Kemudian pihak swasta lainnya yaitu: CV Venus Int Percasa (VIP), pemilik Tamron alias Ion (TN); Manajer Operasional CV VIP Ahmad Albani (AA); CV Komisaris VIP Kwang Yung alias Byung (BY); Dirjen CV VIP Hassan Tjhie (HT) alias ASN; CEO PT Tinindo Inter Nusa (TIN) Rosalina (RL); Sarivguna Bina Sentosa, Direktur Utama PT (SBS) Robert Indarto (RI); Suvito Gunawan (SG) alias Avi adalah taipan pertambangan di Pangkalpinong; Gunawan alias MBG sebagai pengusaha pertambangan di Pangkalpinong; Ketua dan Direktur PT Refined Bangka Tin (RBT), Supartha (SP); Direktur Pengembangan Bisnis PT RBT Reza Andriansyah (RA); Manajer PT Quantum Skyline Exchange, Helena Lim (HLN); Perwakilan PT RBT Harvey Moise (HM); Pemilik PT TIN Hendry Lai (HL); dan Pemasaran PT TIN, Fandi Linga (FL).
Sementara itu, Kejaksaan Agung telah menetapkan adik Tamran, Tony Tamsil alias Akhi, sebagai tersangka kasus penghalangan keadilan (OOJ).
Enam orang di antaranya kemudian ditetapkan sebagai tersangka tindak pidana Pencucian Uang (TPPU), yakni Harvey Moise, Helena Lim, Superta, Tamron alias Ayan, Robert Indarto, dan Suvito Gunawan.
Kerugian negara dalam kasus ini diperkirakan mencapai Rp271 triliun.
Bahkan, menurut Direktur Penyidikan Kejaksaan Agung Jampidus, nilainya Rp 271 triliun akan terus bertambah. Sebab nilai tersebut merupakan hasil perhitungan kerugian ekonomi tanpa kerugian finansial.
Hasilnya adalah perhitungan kerugian keuangan. Belum lagi kerugian keuangan negara. Sebagian besar lahan yang ditambang merupakan lahan hutan dan tidak ditimbun, kata Kuntadi Zampidus, Direktur Kejaksaan Agung, dalam konferensi pers. . Senin. 19.02.2024).

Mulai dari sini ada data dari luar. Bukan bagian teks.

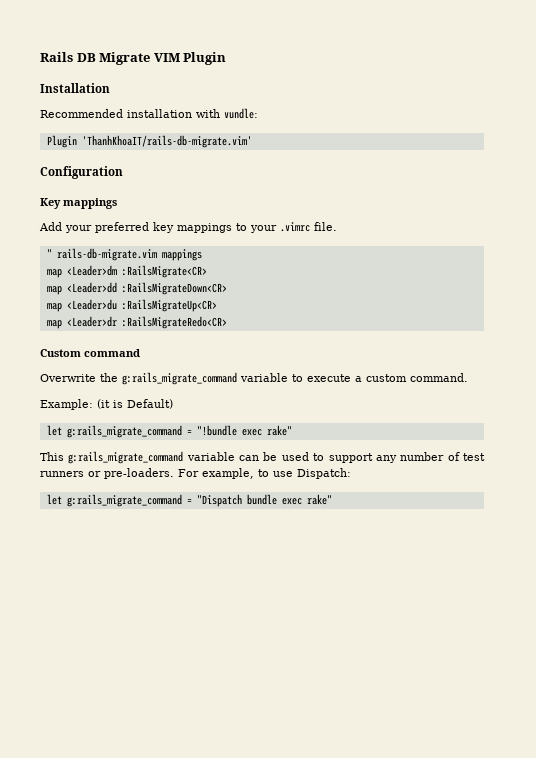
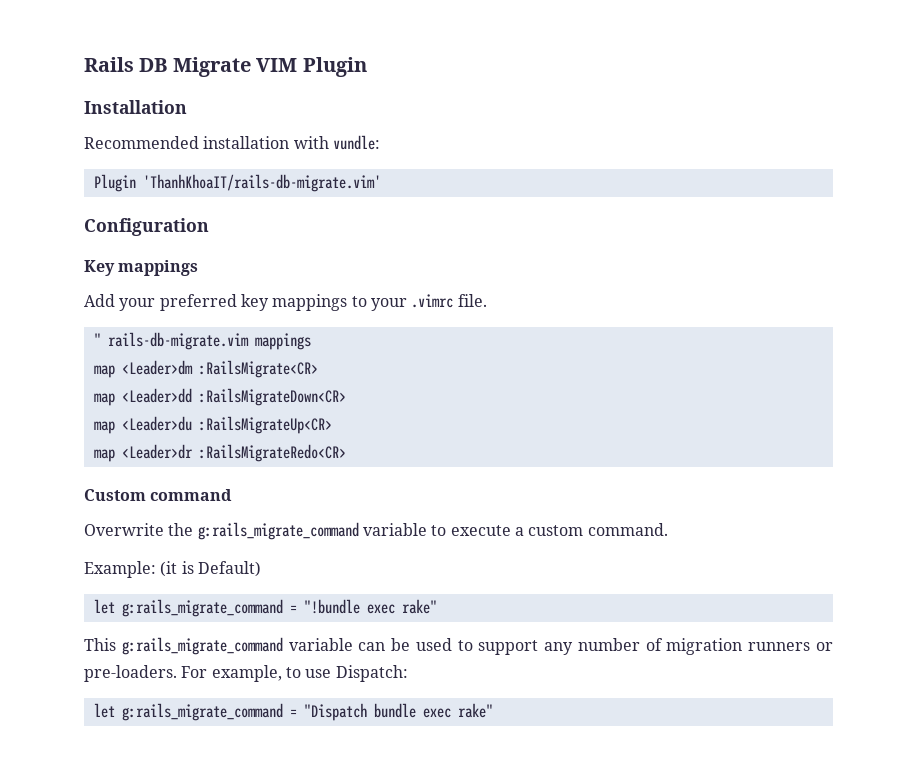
[463,453,486,461] test -> [666,638,743,655] migration

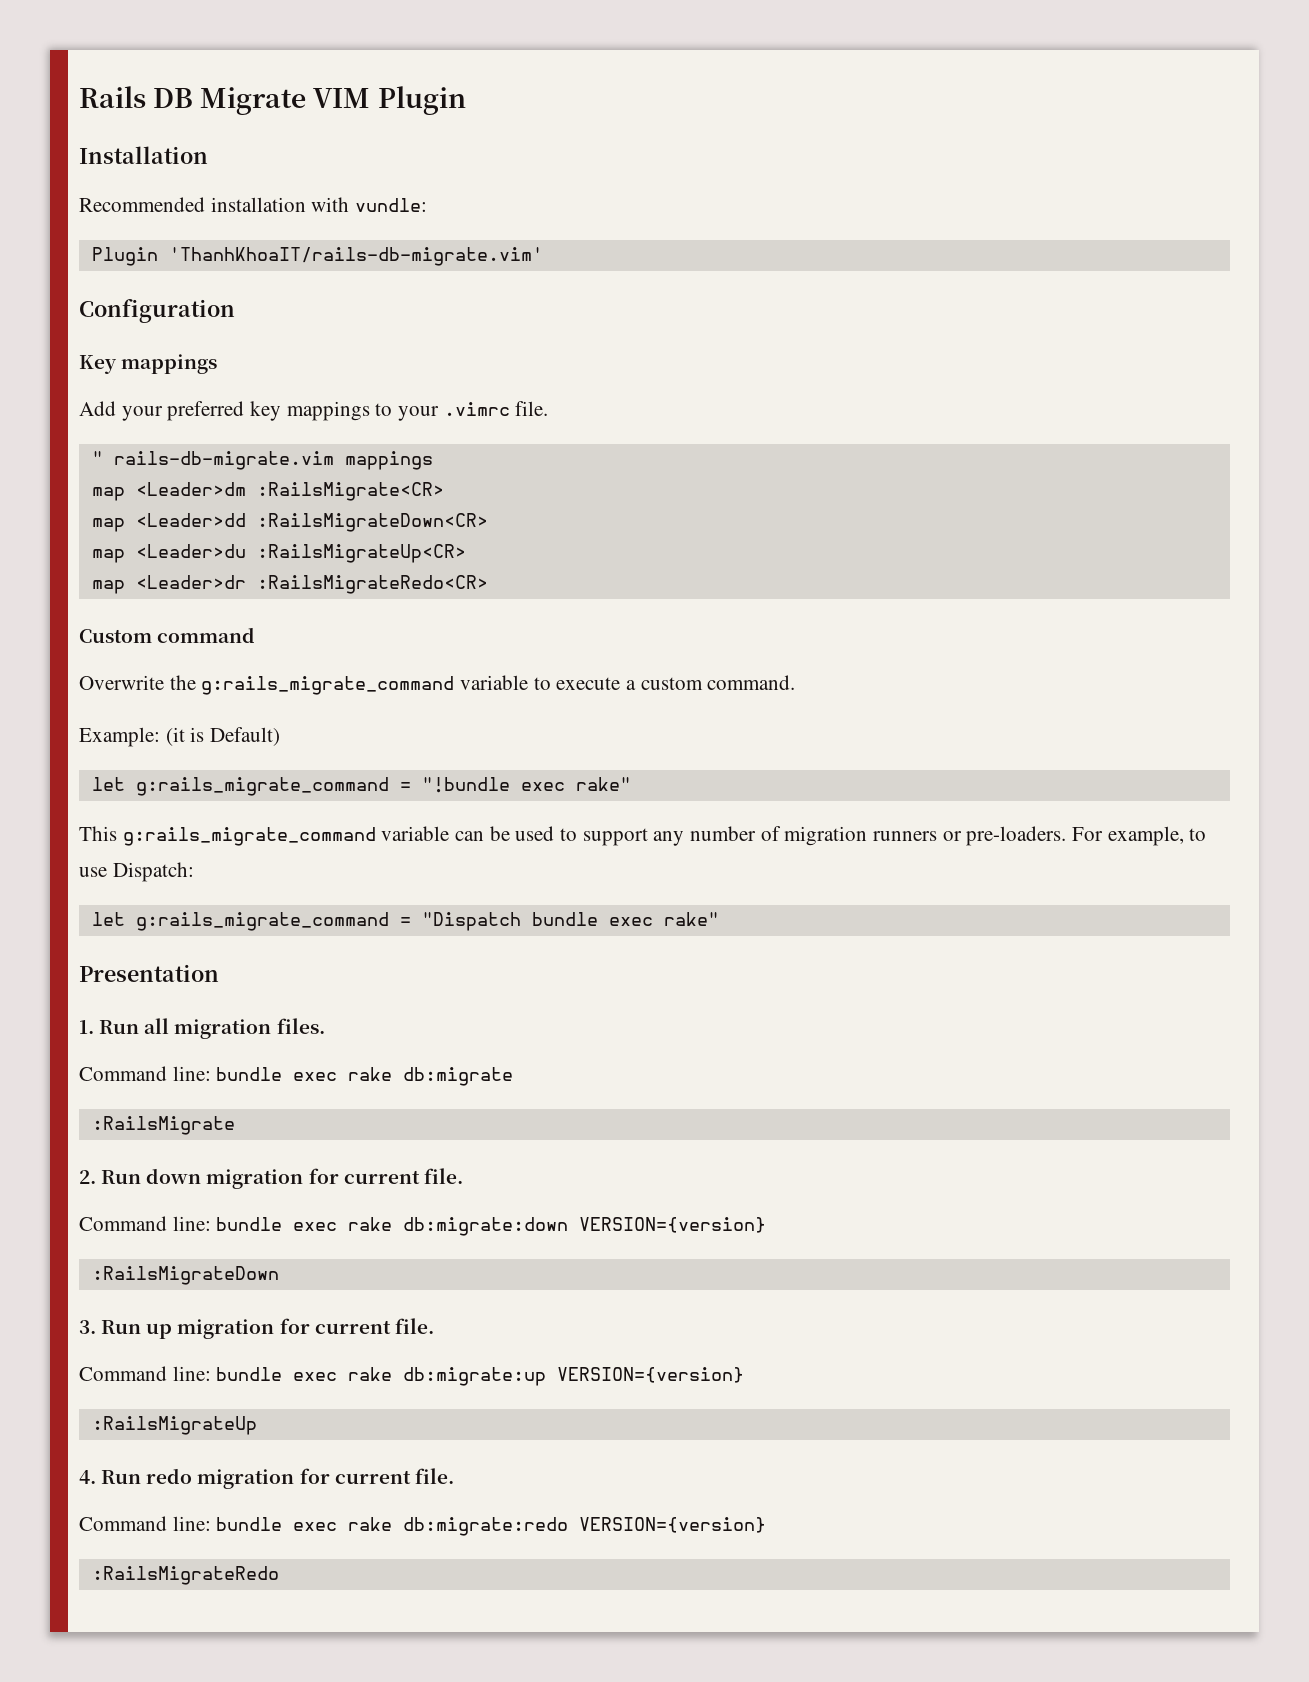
(493, 710) none -> [79,964,219,982] [79,1018,325,1039] [79,1066,514,1086] [91,1116,235,1135] [79,1168,463,1189] [79,1216,767,1236] [91,1266,279,1285] [79,1318,434,1339] [79,1366,745,1386] [91,1416,257,1435] [79,1468,454,1489] [79,1516,767,1536] [91,1566,279,1585] // Presentation // 1. Run all migration files. // Command line: bundle exec rake db:migrate // :RailsMigrate // 2. Run down migration for current file. // Command line: bundle exec rake db:migrate:down VERSION={version} // :RailsMigrateDown // 3. Run up migration for current file. // Command line: bundle exec rake db:migrate:up VERSION={version} // :RailsMigrateUp // 4. Run redo migration for current file. // Command line: bundle exec rake db:migrate:redo VERSION={version} // :RailsMigrateRedo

Akibat perbuatannya yang merugikan negara, tersangka kasus pokok dijerat dengan pasal 2 ayat (1) dan Jo. Pasal 18 Undang-Undang 31 Tahun 1999 Republik Indonesia sebagaimana telah diubah dan ditambah dengan Undang-Undang 20 Tahun 2001. Undang-Undang Republik Indonesia No. 31 Tahun 1999 Tentang Perubahan Atas Undang-Undang Republik Indonesia No. 31 Tahun 1999 Tentang Pemberantasan Tindak Pidana Korupsi Jo. KUH Perdata Pasal 55 ayat (1) angka 1.
Tersangka OOJ kemudian dijerat Pasal 21 UU Pencegahan Tipikor.